John Chen is a good CEO. He brought BB up to where it was around 08. So yes, I believe they will survive as a company and start to do better. They're stock is up again, also.

And BlackBerry never said "We're still alive". That's complete BS, Steve. Sorry.
 
Blackberry will survive. If it changes how it does business. If it keeps trying to push it's Blackberry OS and phones, it will eventually die. It needs to innovate and bring something huge to the table, not a "me too" device (which was what many did when Blackberry was on top - copied them).
 
Zarathustra[H];1041222470 said:
It may be too late for this now, but when RIM originally ran into trouble this was my prescription for a turnaround:

  • Cancel development of blackberry OS. Shift resources to making proprietary apps for outlook integration for other phone OS:es. Outlook integration - after all - was RIM's strong suite.
  • Either spin off handset division, or shift it to making phones with Android or Windows mobile operating systems. Include blackberries proprietary Outlook integration suite above. Market as "smartphones for business".
  • Decide whether or not it makes sense to either sell (via app stores or licensing to other handset makers) the outlook integration suite.

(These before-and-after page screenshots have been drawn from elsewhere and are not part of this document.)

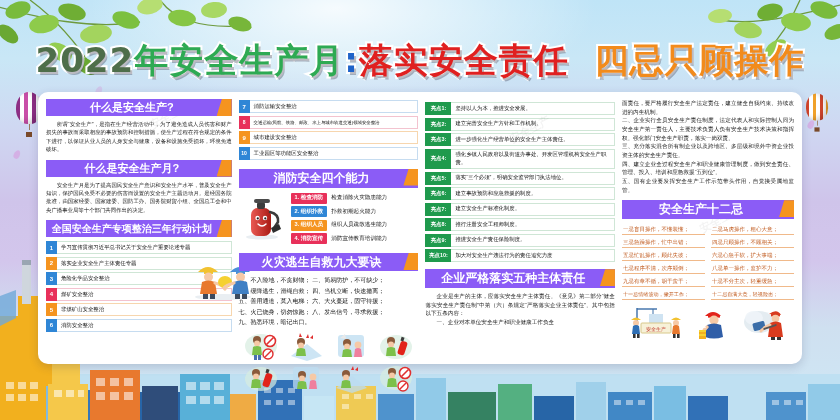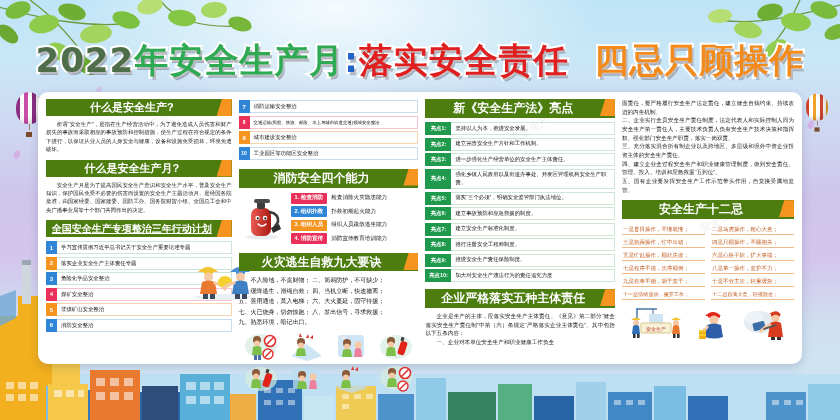--- a/index.html
+++ b/index.html
@@ -45,7 +45,7 @@
   .col-a{width:192px;} .col-b{width:186px;} .col-c{width:196px;} .col-d{width:178px;}
   
   .hdr{ position:relative; height:17px; margin-bottom:4px;
-        background:#4d7c0f; color:#fff; font-weight:bold;
+        background:#8b5cf6; color:#fff; font-weight:bold;
         font-size:11px; line-height:17px; text-align:center;
         padding-right:14px; }
   .hdr:after{content:""; position:absolute; right:0; top:0; width:15px; height:17px;

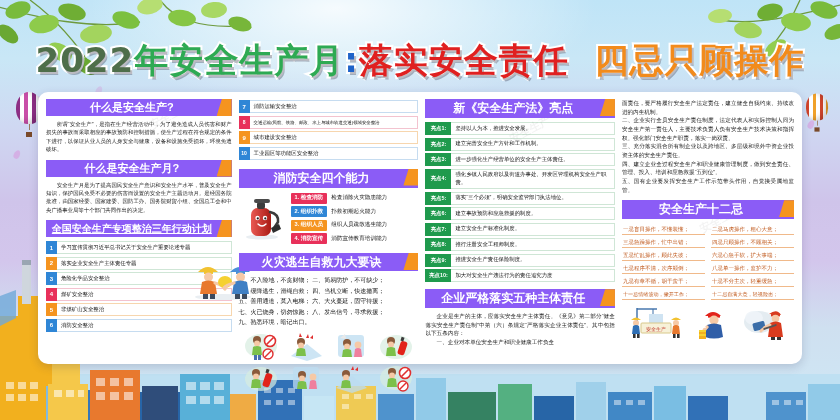--- a/index.html
+++ b/index.html
@@ -437,7 +437,6 @@
     </div>
 
     <div class="col col-c">
-      <div class="hdr" style="font-size:12px;height:19px;line-height:19px;">新《安全生产法》亮点</div>
       <div class="hl">
         <div class="hrow">
           <div class="hnum">亮点1:</div>

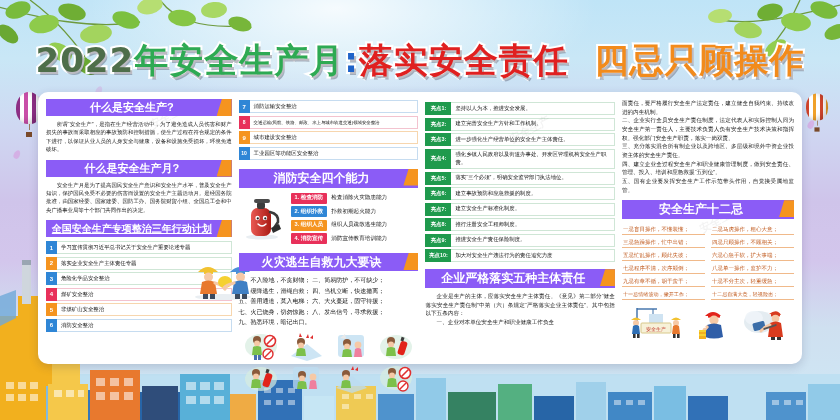--- a/index.html
+++ b/index.html
@@ -257,7 +257,7 @@
           </g>
       </svg>
 
-      <div class="hdr sm" style="margin-top:6px;text-decoration:underline;">全国安全生产专项整治三年行动计划</div>
+      <div class="hdr sm" style="margin-top:6px;">全国安全生产专项整治三年行动计划</div>
       <div class="nlist">
         <div class="nrow">
           <div class="nnum" style="background:#2f86d6">1</div>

If they had done this back in 2008 - 2009 (or maybe even 2010) it could have worked.

Problem is, since then they no longer have the market cornered on Outlook integration. Android, iOS and (no surprise here) windows mobile all do this well today.

It seems to me RIM no longer has a competitive edge in any of its markets.

I don't see how they can survive long term.
This is pretty much what they've done...in terms of selling secure infrastructure that runs on other platforms.

I don't follow BB anymore so I don't know how much they've diverged from making devices and how much they've put into development of their secure platform but my suspicions are that's where they're going to remain viable, if at all.
 
I've been in the smart phone market for the last 6 years. When I started, BB was the King of the Hill. Super arrogant company. I remember one of the execs actually yelling at a developer at the conference for bringing in an iPhone at the time. (Android wasn't even out yet).
I remember the Storm - it had a clickable touchscreen. What a piece of shit that was!
They failed to innovate. They lost. Give shareholders back their money and move on.
Everyone else has.

You forgot the best part: the downright price gouging on Blackberry Enterprise Server licenses. I do not miss those days.